MATERIAL FOR THIS TASK Block Start
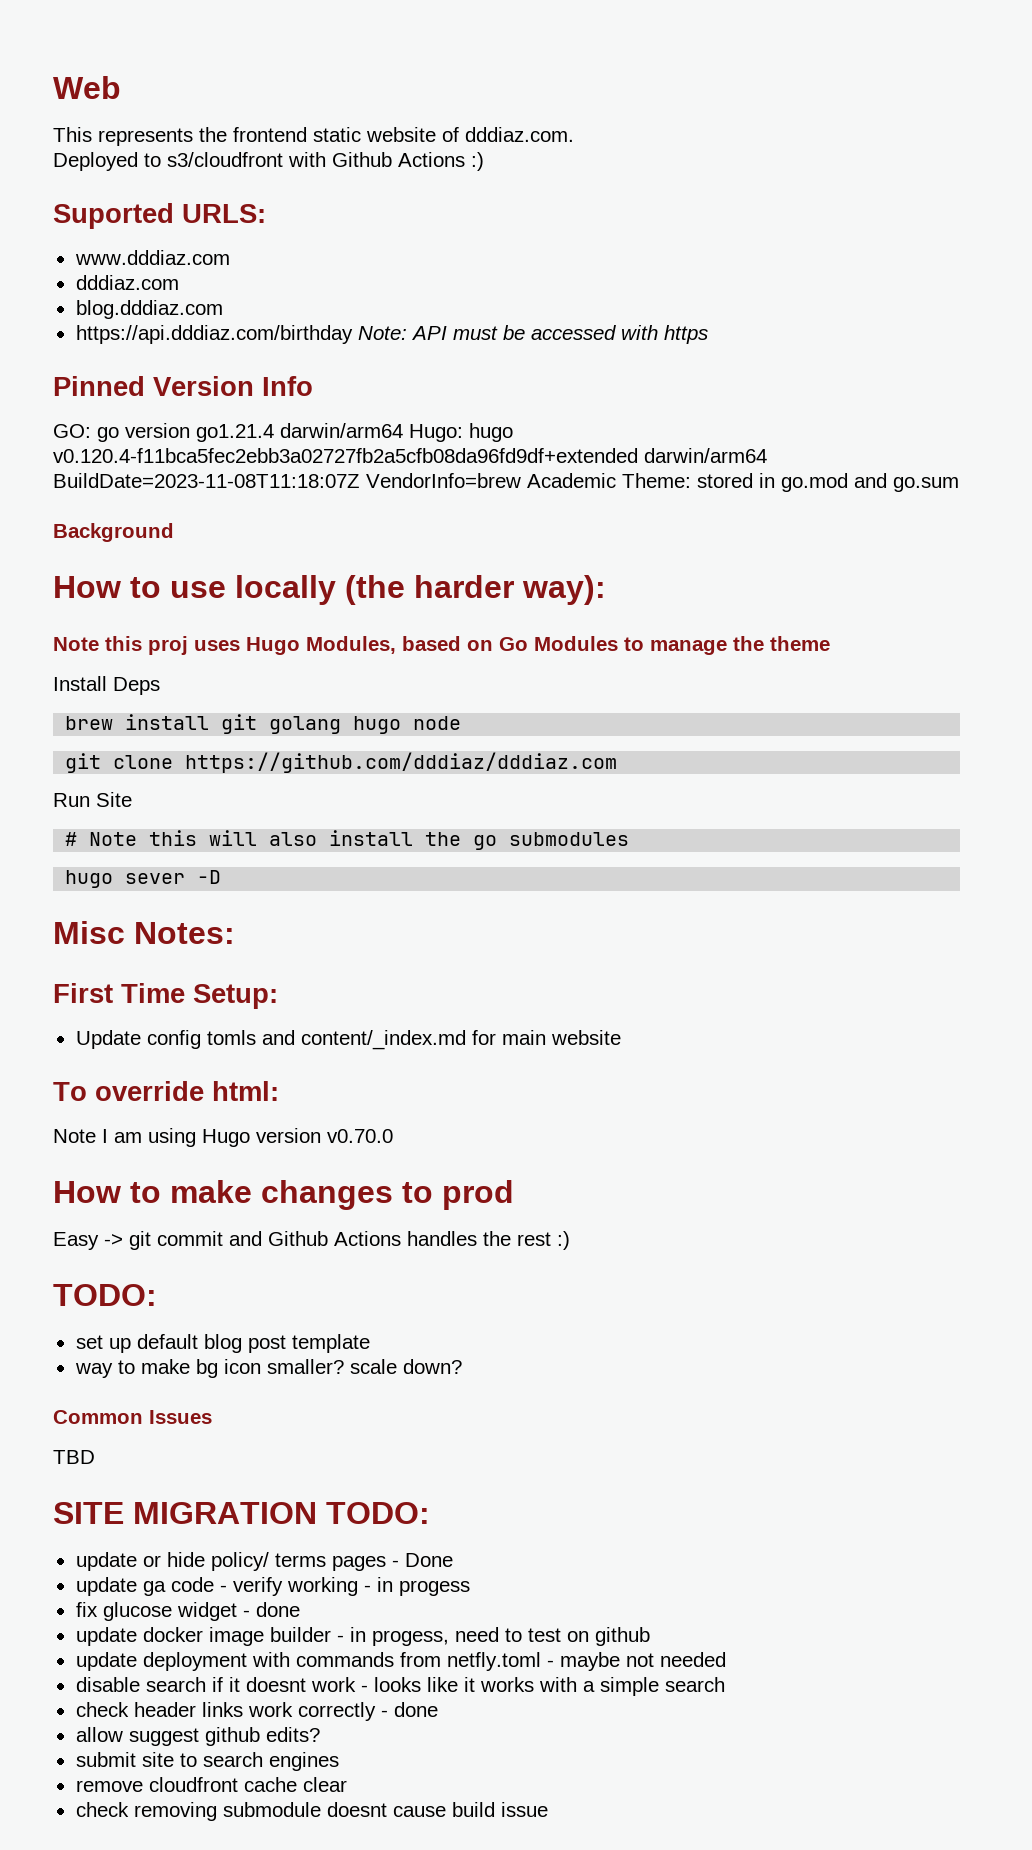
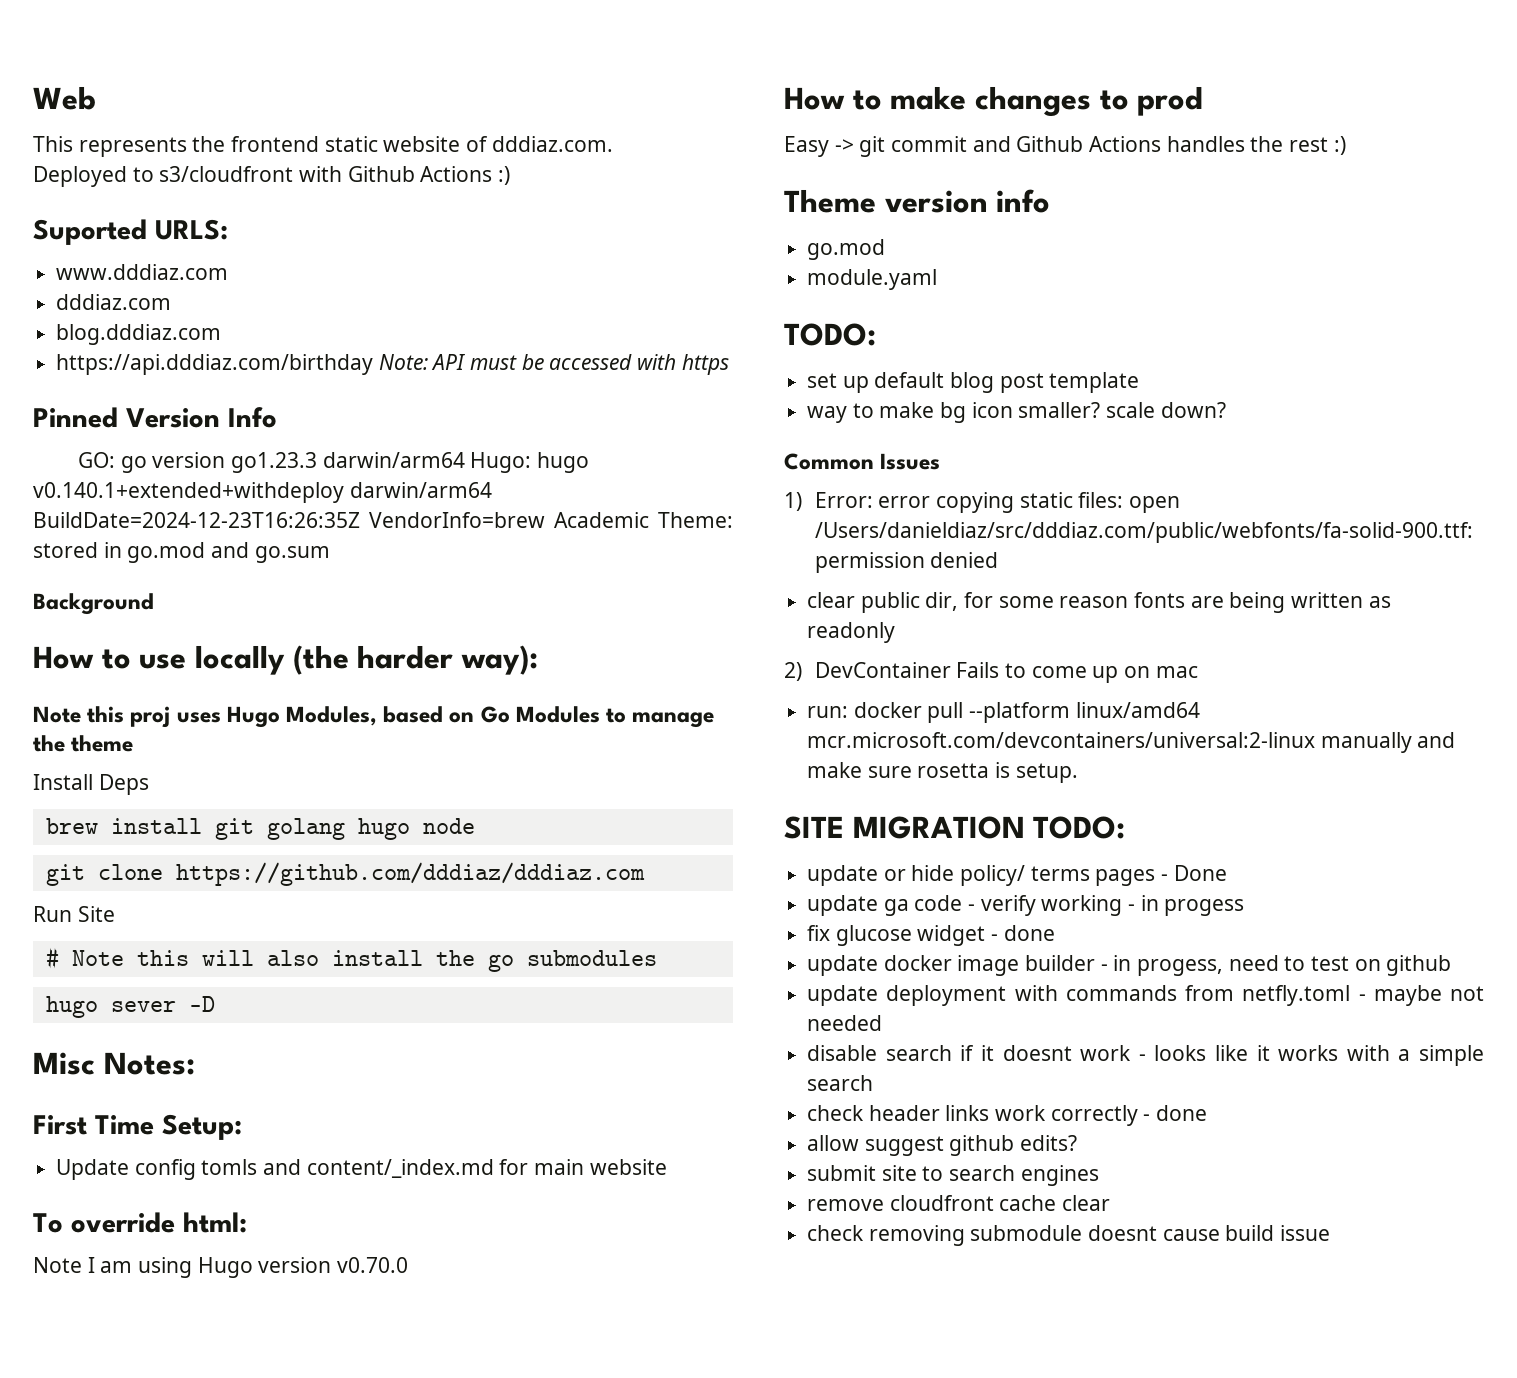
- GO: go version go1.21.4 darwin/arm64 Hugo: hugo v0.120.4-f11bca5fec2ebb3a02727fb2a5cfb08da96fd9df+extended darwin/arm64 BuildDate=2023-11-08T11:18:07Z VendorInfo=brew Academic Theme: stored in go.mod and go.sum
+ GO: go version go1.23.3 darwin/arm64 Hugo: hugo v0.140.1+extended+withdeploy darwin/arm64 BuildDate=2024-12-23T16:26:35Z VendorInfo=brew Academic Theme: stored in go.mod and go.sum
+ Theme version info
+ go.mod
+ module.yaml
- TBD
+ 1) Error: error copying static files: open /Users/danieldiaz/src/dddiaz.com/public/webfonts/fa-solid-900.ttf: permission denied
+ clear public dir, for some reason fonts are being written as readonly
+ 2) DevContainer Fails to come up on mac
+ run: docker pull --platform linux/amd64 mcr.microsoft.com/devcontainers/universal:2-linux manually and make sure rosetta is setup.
MATERIAL FOR THIS TASK Block End
▶ [TASK BRIEF]: Read through the entries and copy every line that includes "public".

▶ [RESPONSE TO THE TASK]:
+ 1) Error: error copying static files: open /Users/danieldiaz/src/dddiaz.com/public/webfonts/fa-solid-900.ttf: permission denied
+ clear public dir, for some reason fonts are being written as readonly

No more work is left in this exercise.